→ What is needed
Where "item" appears in a line of the entries below, that line should be copied.

::: Source data :::

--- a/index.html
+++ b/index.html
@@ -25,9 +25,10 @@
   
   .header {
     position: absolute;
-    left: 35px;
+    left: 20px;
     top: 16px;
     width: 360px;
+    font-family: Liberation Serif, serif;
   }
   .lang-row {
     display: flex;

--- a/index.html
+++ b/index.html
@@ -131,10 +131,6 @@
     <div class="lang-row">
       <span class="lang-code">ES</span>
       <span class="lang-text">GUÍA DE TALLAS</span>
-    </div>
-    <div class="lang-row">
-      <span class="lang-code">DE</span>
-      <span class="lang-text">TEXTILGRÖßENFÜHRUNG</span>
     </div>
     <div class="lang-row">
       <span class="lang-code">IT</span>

:::
::: Source data :::

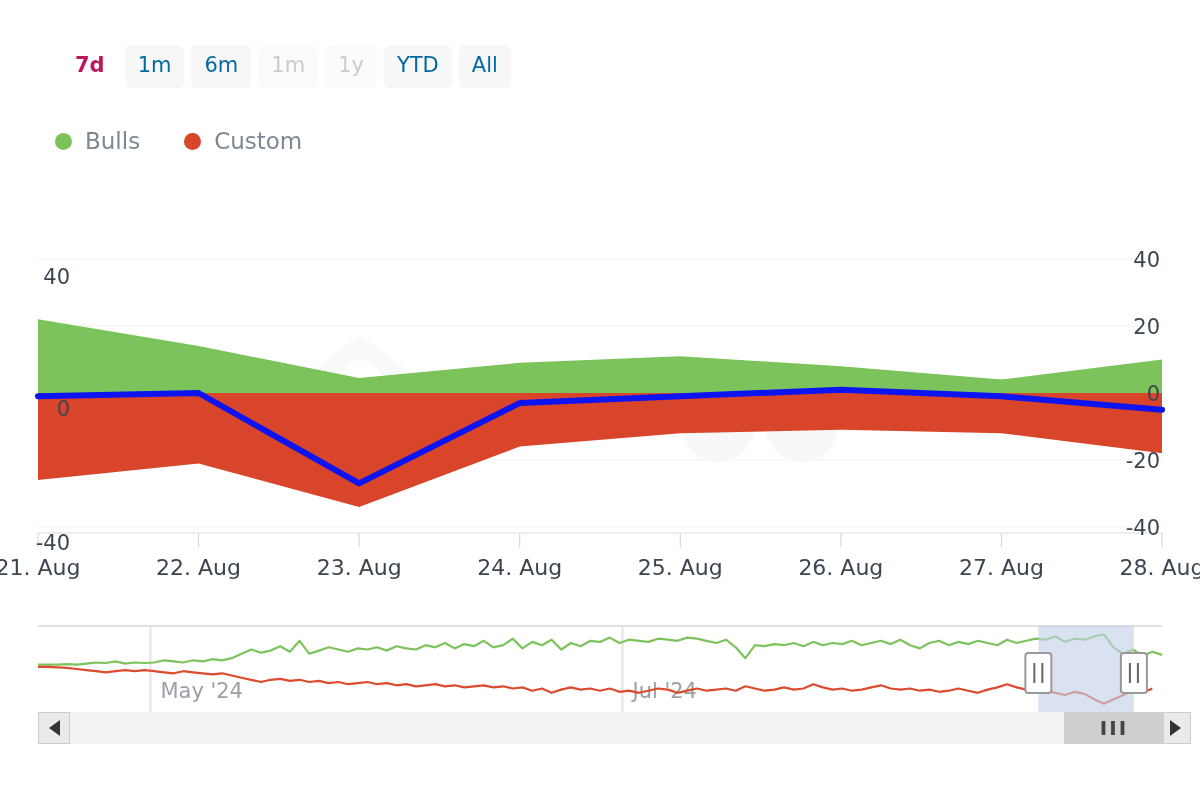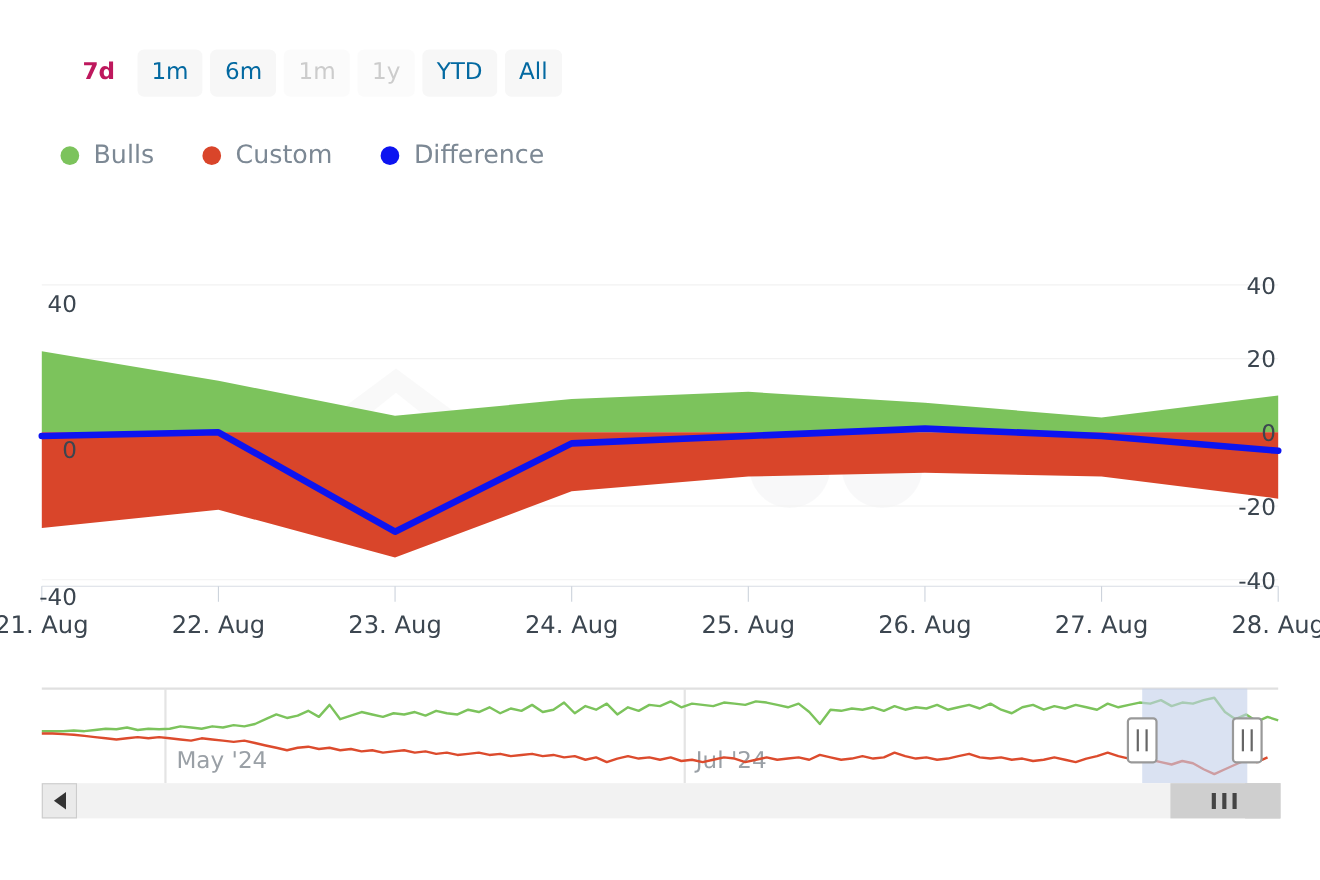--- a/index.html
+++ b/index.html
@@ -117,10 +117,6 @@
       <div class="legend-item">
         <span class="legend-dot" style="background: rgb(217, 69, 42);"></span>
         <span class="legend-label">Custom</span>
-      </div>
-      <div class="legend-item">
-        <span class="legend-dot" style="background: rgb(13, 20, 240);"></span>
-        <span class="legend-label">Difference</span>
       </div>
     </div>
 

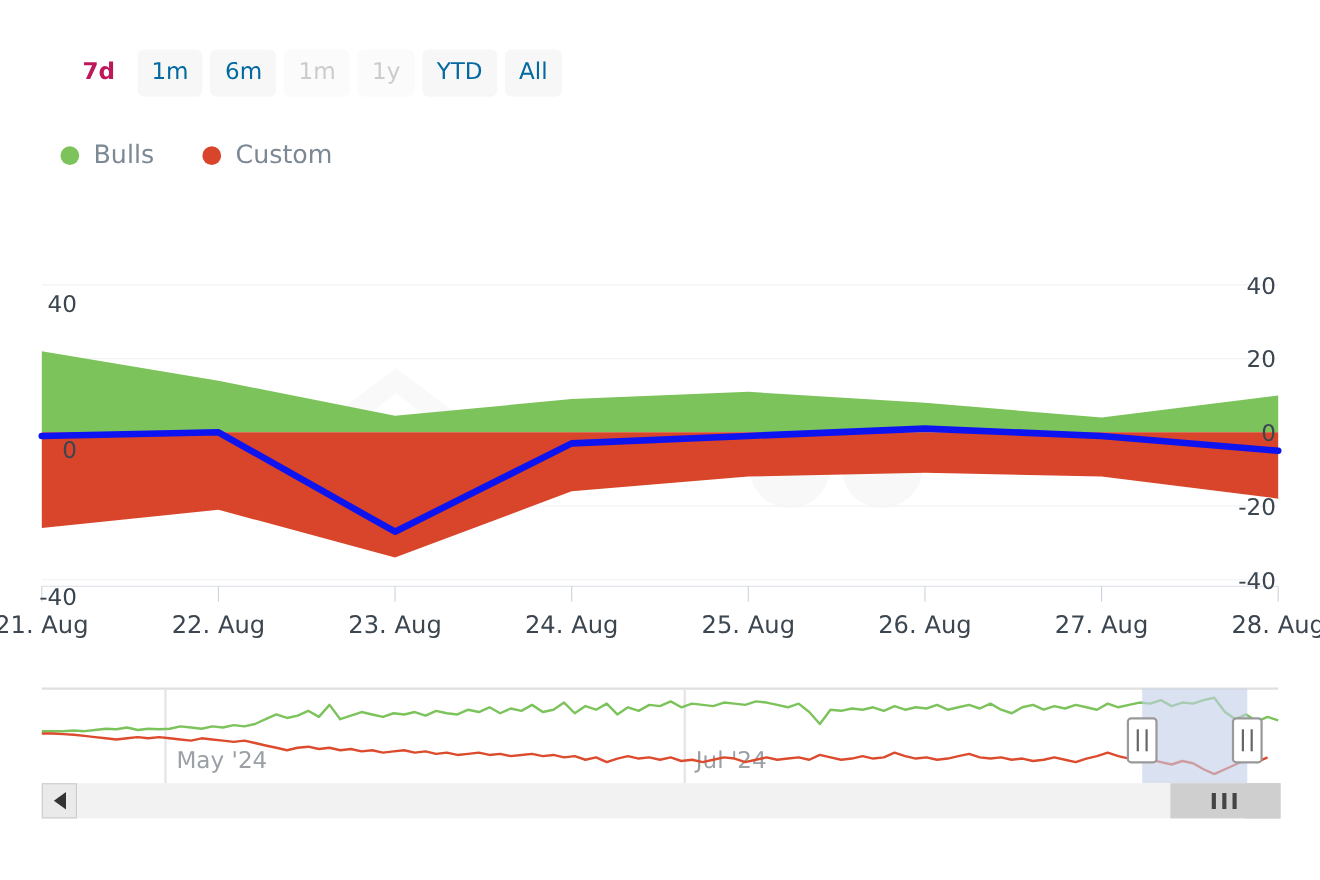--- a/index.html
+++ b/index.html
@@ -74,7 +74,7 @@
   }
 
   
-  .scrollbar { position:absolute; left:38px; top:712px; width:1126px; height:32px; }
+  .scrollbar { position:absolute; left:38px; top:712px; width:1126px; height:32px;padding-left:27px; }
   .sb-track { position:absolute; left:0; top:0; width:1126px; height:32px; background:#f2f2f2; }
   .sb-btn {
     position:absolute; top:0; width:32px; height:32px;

:::

→ Solution to this exercise
       <div class="legend-item">
-      <div class="legend-item">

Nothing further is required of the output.